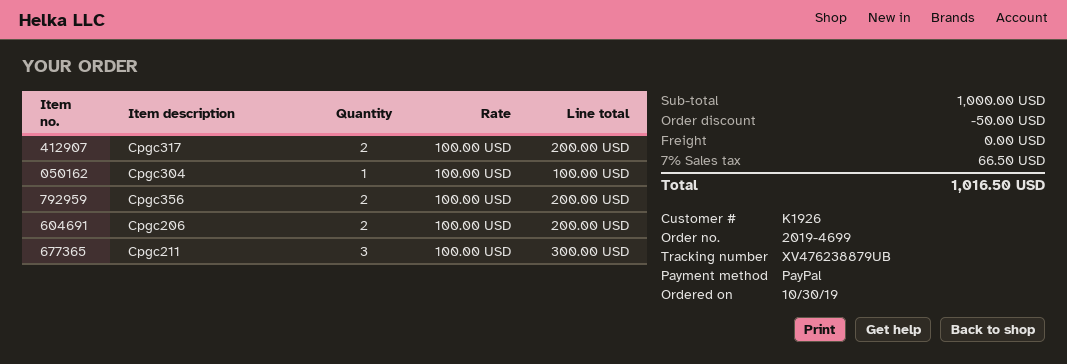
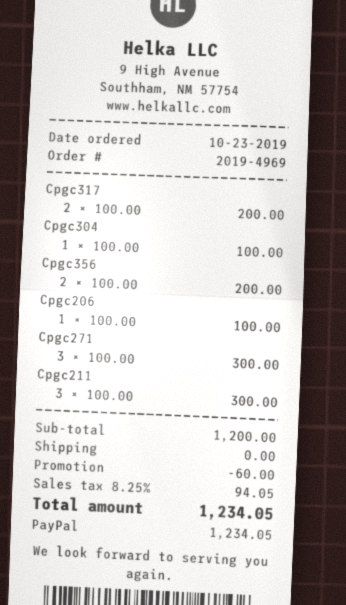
order number: 2019-4699 -> 2019-4969
order date: 2019-10-30 -> 2019-10-23
Cpgc206: 2 x 100.00 = 200.00 -> 1 x 100.00 = 100.00
Cpgc271: none -> 3 x 100.00 = 300.00
subtotal: 1000.00 -> 1200.00
discount: 50.00 -> 60.00
tax: 7% = 66.50 -> 8.25% = 94.05
total: 1016.50 -> 1234.05

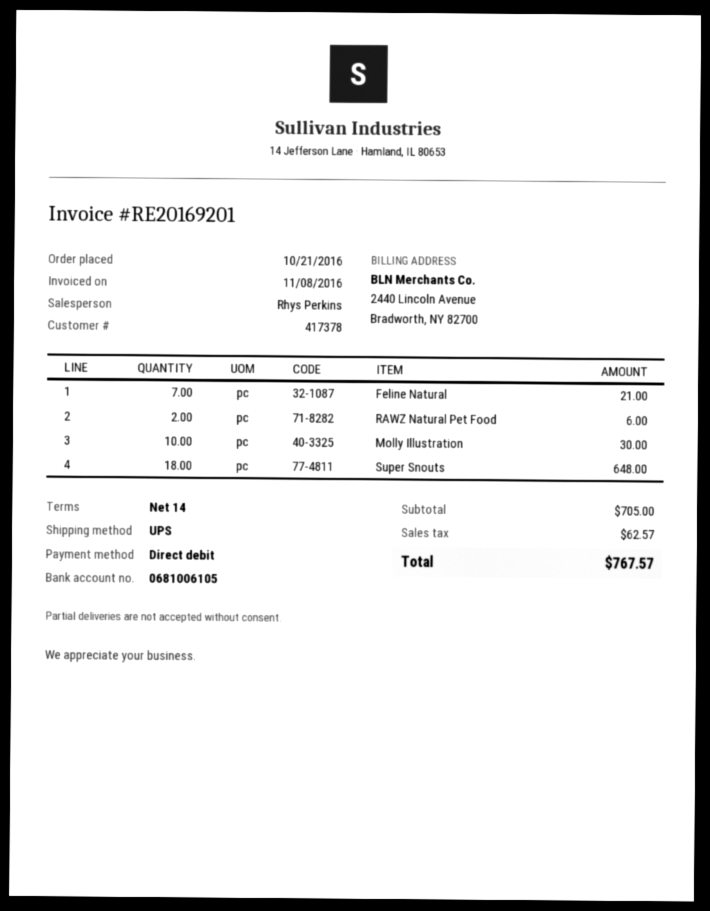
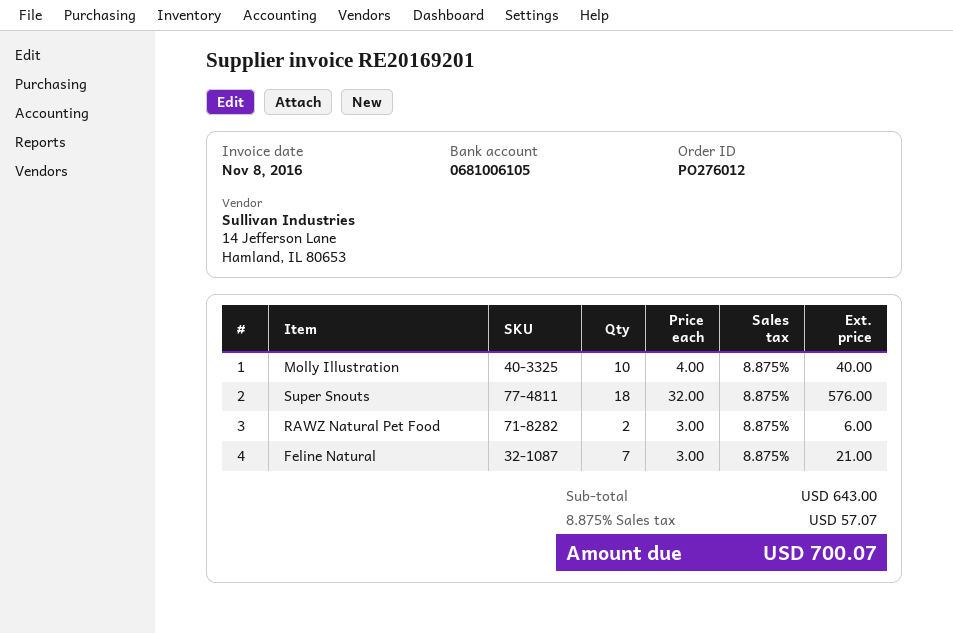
Molly Illustration: 10 for 30.00 -> 10 for 40.00
Super Snouts: 18 for 648.00 -> 18 for 576.00
subtotal: 705.00 -> 643.00
tax: 62.57 -> 57.07
total: 767.57 -> 700.07

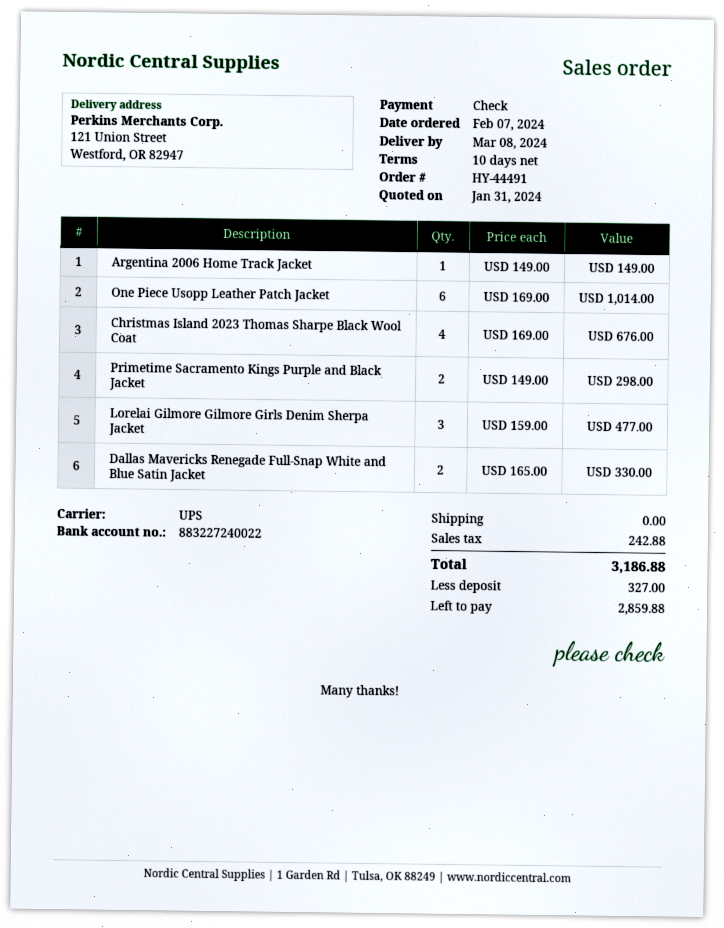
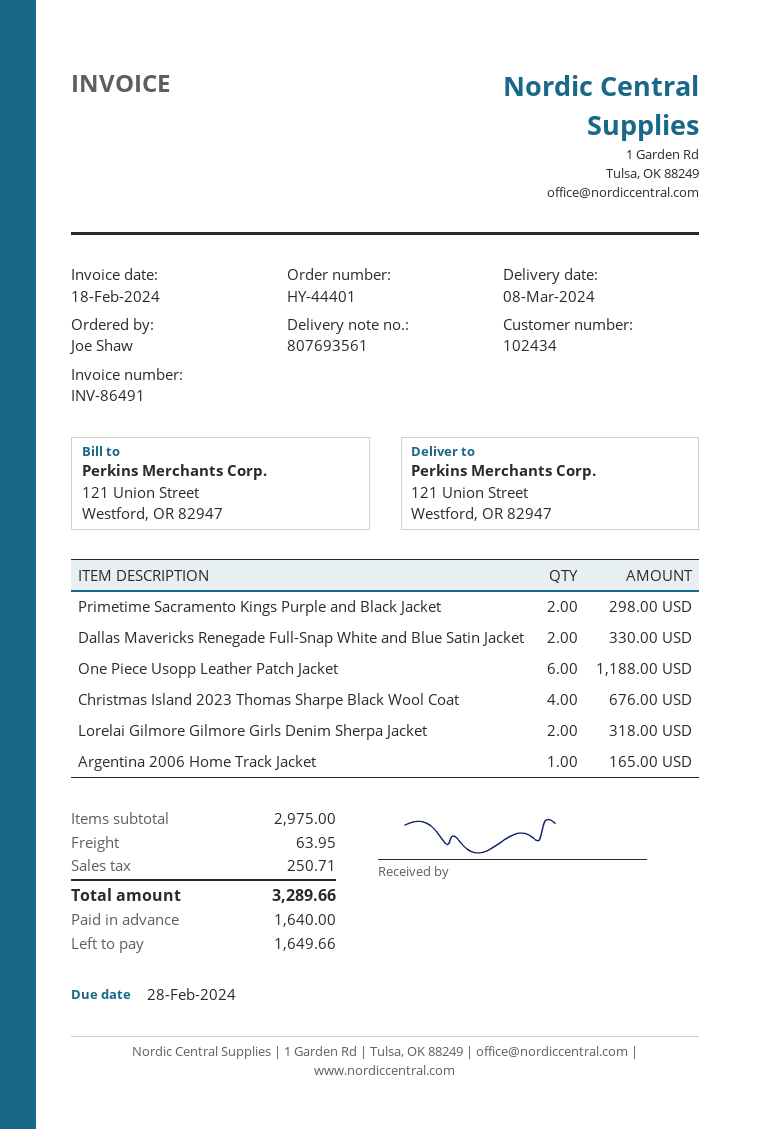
order number: HY-44491 -> HY-44401
Argentina 2006 Home Track Jacket: 1 for 149.00 -> 1 for 165.00
One Piece Usopp Leather Patch Jacket: 6 for 1014.00 -> 6 for 1188.00
Lorelai Gilmore Gilmore Girls Denim Sherpa Jacket: 3 for 477.00 -> 2 for 318.00
shipping: 0.00 -> 63.95
tax: 242.88 -> 250.71
total: 3186.88 -> 3289.66
deposit: 327.00 -> 1640.00
balance: 2859.88 -> 1649.66

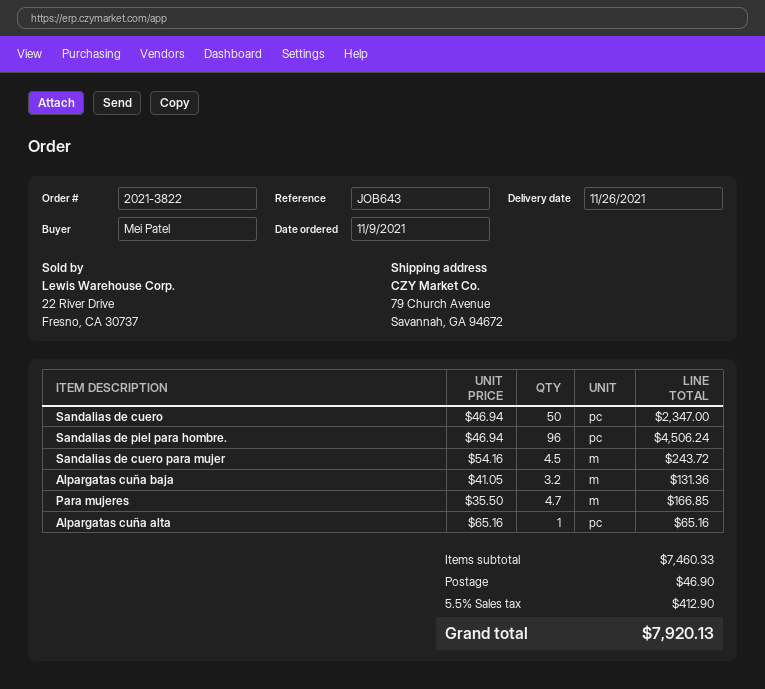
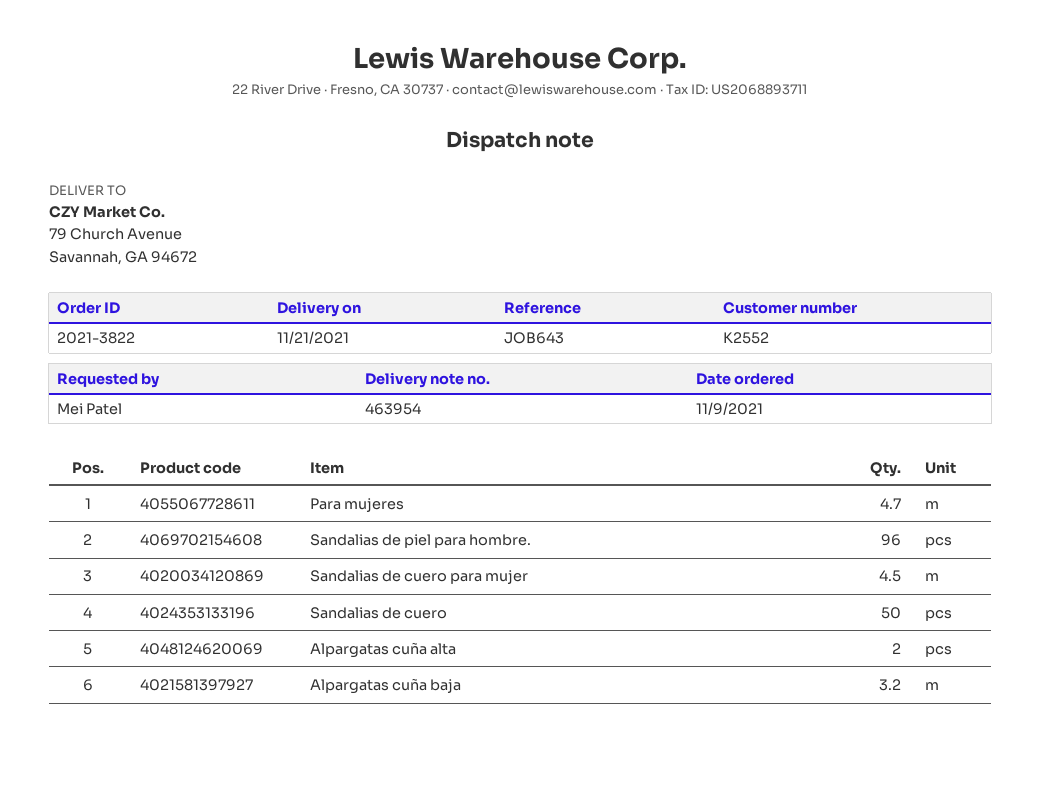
delivery date: 2021-11-26 -> 2021-11-21
Alpargatas cuña alta: 1 -> 2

* **YOUR TASK**
Lines of the listing that contain the word "subtotal" are to be counted; report only their number.

* **WORKED SOLUTION**
2